Chapter 13 Bayesian Meta-Analysis
After delving into rather advanced extensions of Meta-Analysis, such as Network Meta-Analysis and Multilevel Meta-Analysis, let us now take one step back and look at “conventional” meta-analytical models again, but this time from another angle. In this chapter, we will deal with Bayesian Meta-Analysis. In its essence, Bayesian Meta-Analysis aims to do the same thing as the meta-analytic techniques we covered before: to pool effect sizes (usually of different studies) into one overall effect. The difference, however, is that Bayesian Meta-Analysis uses a different statistical approach to achieve this. Luckily, if you have worked through the previous chapters already, you already learned about the key components of Bayesian Meta-Analysis models, which we now only have to put together.

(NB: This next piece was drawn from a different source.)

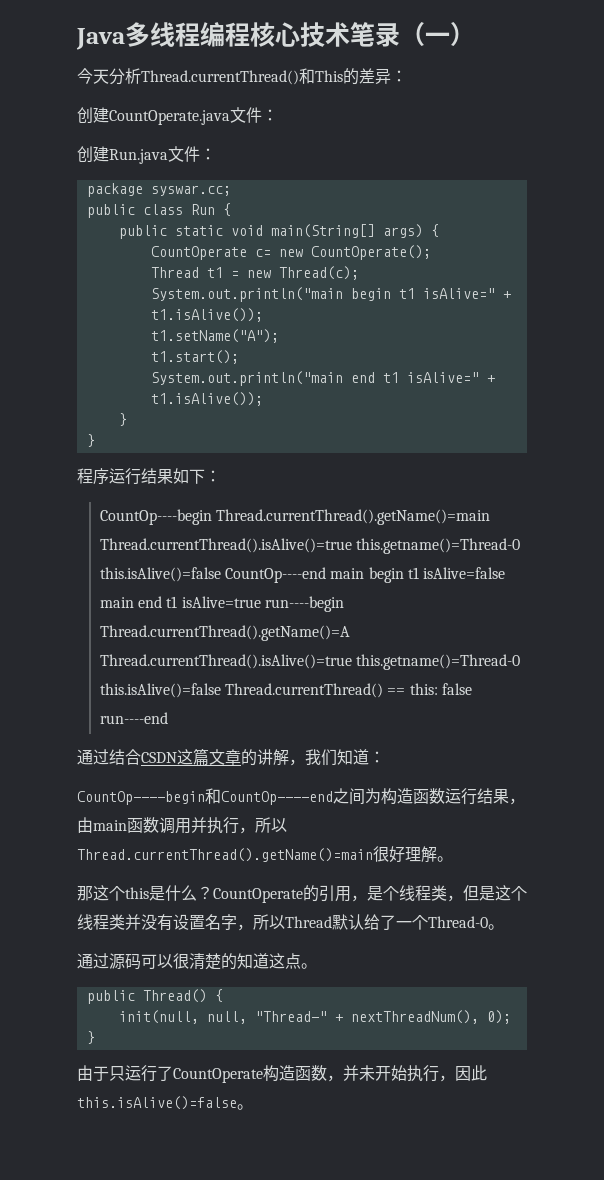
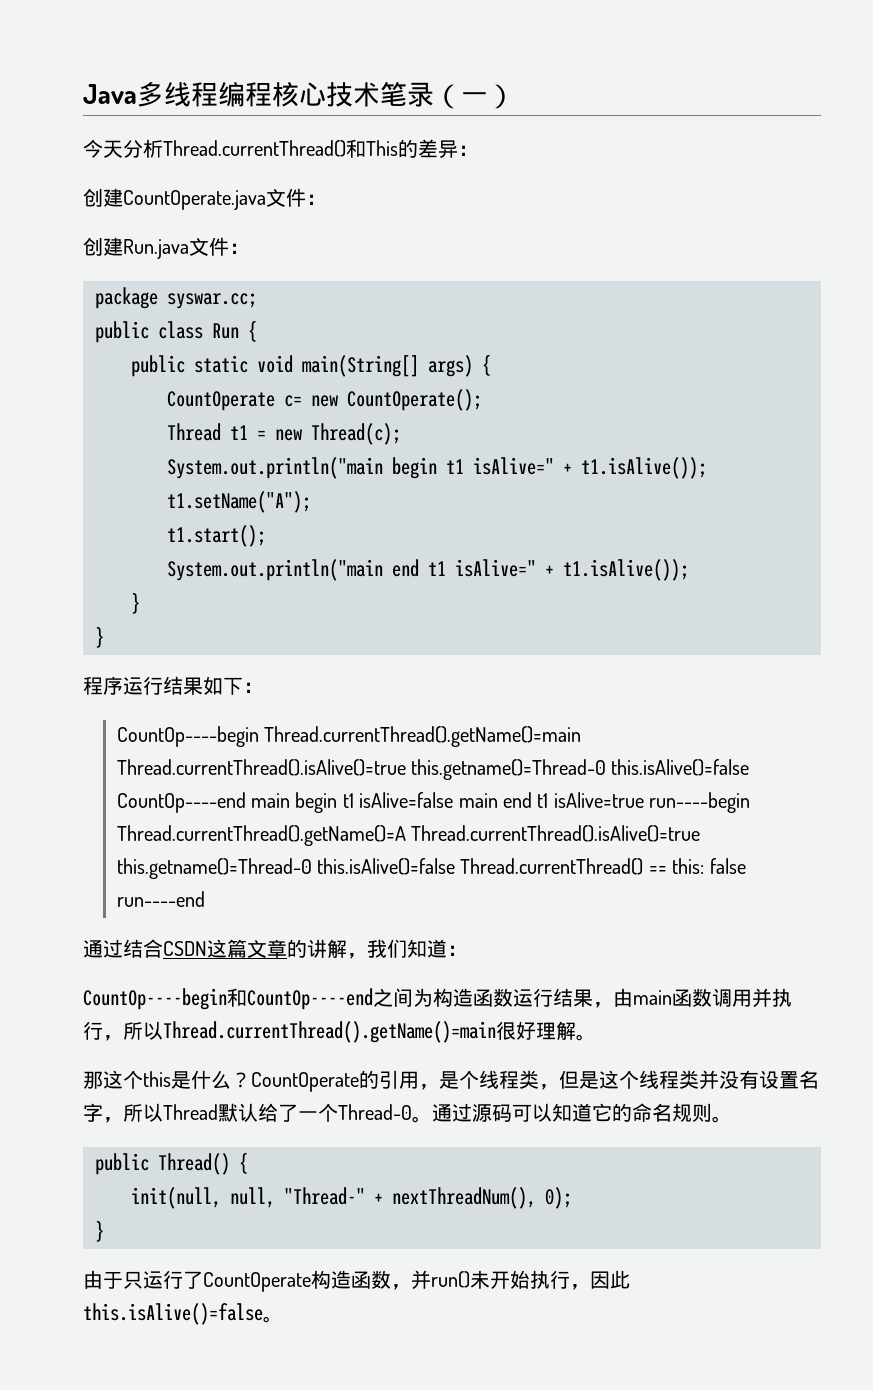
(504, 927) // -> (432, 1119) none
[173,953,301,970] 很清楚的知道这点 -> [552,1103,712,1122] 知道它的命名规则
(359, 1073) none -> [431,1271,470,1288] run()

The idea behind Bayesian Meta-Analysis
The model we apply in Bayesian Meta-Analysis is a so-called Bayesian Hierarchical Model (Röver 2017; Higgins, Thompson, and Spiegelhalter 2009). In the chapter on Multilevel Meta-Analysis, we already covered that every meta-analytical model inherently possesses a multilevel, and thus “hierarchical”, structure. On the first level, we have the individual participants. The data on this level usually reaches us meta-analysts in the form of calculated effect sizes \(\hat\theta_k\) of each study \(k\). On the second level, we assume that these participants are nested within studies, and that the true effect sizes \(\theta_k\) of different studies in our meta-analysis follow their own distribution, with a mean \(\mu\) (the pooled “true” effect we want to estimate) and variance \(\tau^2\), the between-study heterogeneity.

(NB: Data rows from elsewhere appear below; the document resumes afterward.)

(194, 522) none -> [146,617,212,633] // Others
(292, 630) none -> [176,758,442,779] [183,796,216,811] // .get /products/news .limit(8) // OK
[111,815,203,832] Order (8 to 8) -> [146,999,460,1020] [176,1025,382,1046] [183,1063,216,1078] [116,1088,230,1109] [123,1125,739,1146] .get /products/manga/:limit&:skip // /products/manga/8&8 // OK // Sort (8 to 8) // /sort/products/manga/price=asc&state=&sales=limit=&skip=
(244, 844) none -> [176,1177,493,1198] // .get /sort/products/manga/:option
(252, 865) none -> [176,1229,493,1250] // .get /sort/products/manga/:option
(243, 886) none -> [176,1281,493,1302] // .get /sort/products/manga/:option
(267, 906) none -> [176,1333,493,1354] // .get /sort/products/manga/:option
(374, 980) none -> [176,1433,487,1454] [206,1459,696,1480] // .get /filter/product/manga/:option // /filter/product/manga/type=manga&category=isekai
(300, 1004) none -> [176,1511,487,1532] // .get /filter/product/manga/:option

Let us formalize this a little more: on the first level, we assume that the observed effect size \(\hat\theta_k\) we find reported in a study is an estimate of the “true” effect \(\theta_k\) in this study. The observed effect \(\hat\theta_k\) deviates from \(\theta_k\) due to the sampling error \(\epsilon_k\). This is because we assume that \(\hat\theta_k\) was drawn (sampled) from the (normal) distribution of all effects in study \(k\). The distribution of effects in \(k\) has a mean of \(\theta_k\), the “true” effect of the study, and a variance \(\sigma^2\). In the second step, we assume that the true effect sizes \(\theta_k\) themselves are only samples of an overarching distribution of true effect sizes. The mean of this distribution \(\mu\) is the pooled effect size we want to estimate; the effects \(\theta_k\) deviate from \(\mu\) because this overarching distribution also has a variance \(\tau^2\), the between-study heterogeneity. Taken together, the formula then looks like this:
\[ \hat\theta_k \sim \mathcal{N}(\theta_k,\sigma_k^2) \] \[ \theta_k \sim \mathcal{N}(\mu,\tau^2) \]

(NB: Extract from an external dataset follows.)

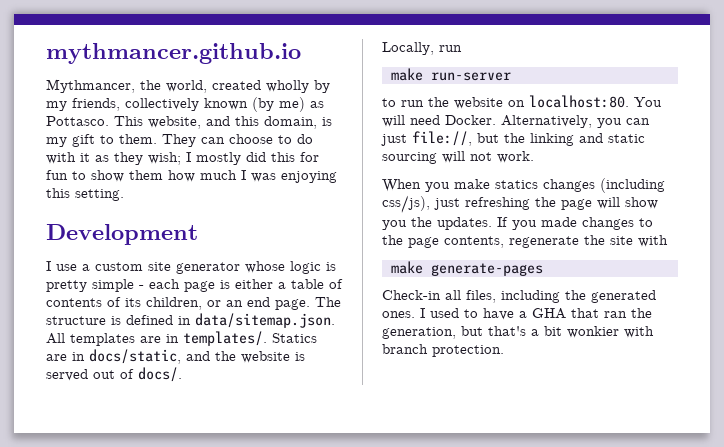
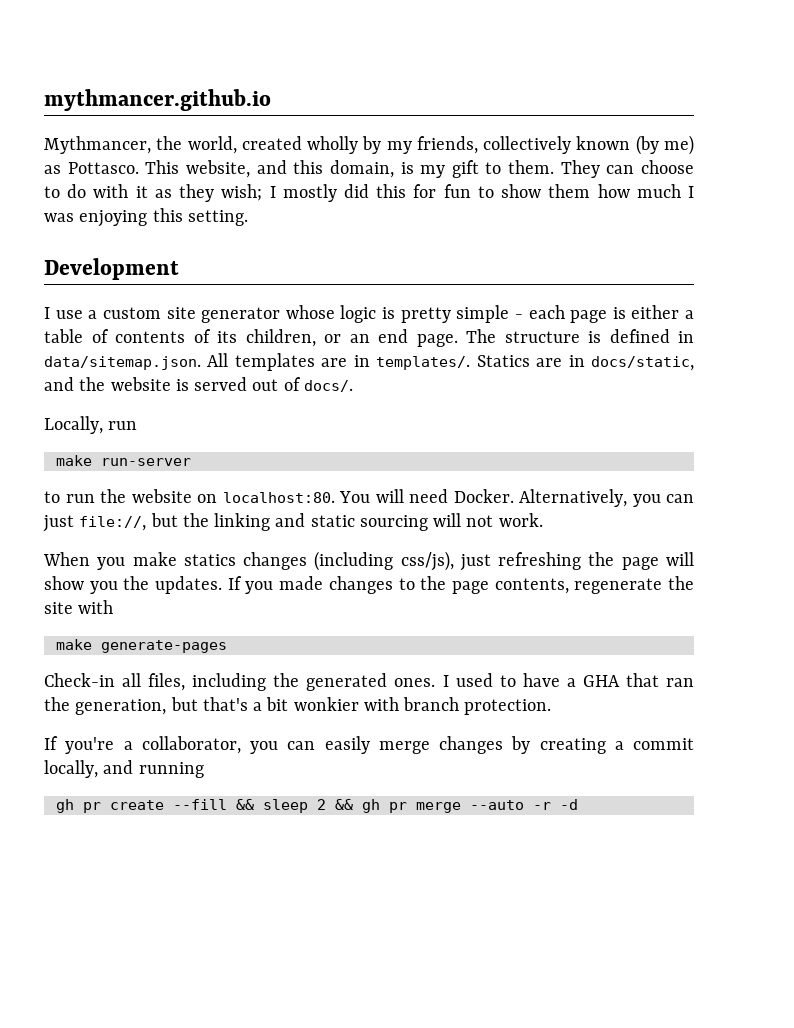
(504, 351) none -> [44,736,694,754] [44,760,204,778] [55,799,578,813] // If you're a collaborator, you can easily merge changes by creating a commit locally, and running // gh pr create --fill && sleep 2 && gh pr merge --auto -r -d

Here, we use \(\mathcal{N}\) to indicate that distributions from which effects were sampled follow a normal distribution. Some may argue that this is a unnecessarily strict assumption for the second equation (Higgins, Thompson, and Spiegelhalter 2009), but the formulation as shown here is the one that can be found most of the time. As covered before, the fixed-effect model is simply a special case of this model in which we assume that \(\tau^2 = 0\), meaning that there is no between-study heterogeneity, and that all studies share one single true effect size (i.e., that for all studies \(k\), \(\theta_k = \mu\)). We can also simplify this formula a little by using the marginal form (Röver 2017):
\[ \hat\theta_k | \mu, \tau, \sigma_k \sim \mathcal{N}(\mu,\sigma_k^2 + \tau^2)\]
You may have already detected that these formulae look a lot like the ones we defined before when discussing multilevel models. Indeed, there is nothing particularly bayesian about this formulation; the same model is assumed in the previous meta-analytic techniques we have covered. The make it bayesian, we add the following term to our model (Williams, Rast, and Bürkner 2018):
\[(\mu, \tau^2) \sim p(.)\] \[ \tau^2 > 0 \]
The first line is particularly important, as it defines prior distributions for the parameters \(\mu\) and \(\tau^2\). This allows us to specify a priori how we assume that the true pooled effect size \(\mu\) and between-study heterogeneity \(\tau^2\) will look like, and how certain we are about this. The second part constrains the between-study heterogeneity to be larger than zero. The formulation of the first equation does not specify which exact prior distribution we could or should assume for \(\mu\) and \(\tau^2\); we will cover reasonable, specific priors for our meta-analysis models in more detail later.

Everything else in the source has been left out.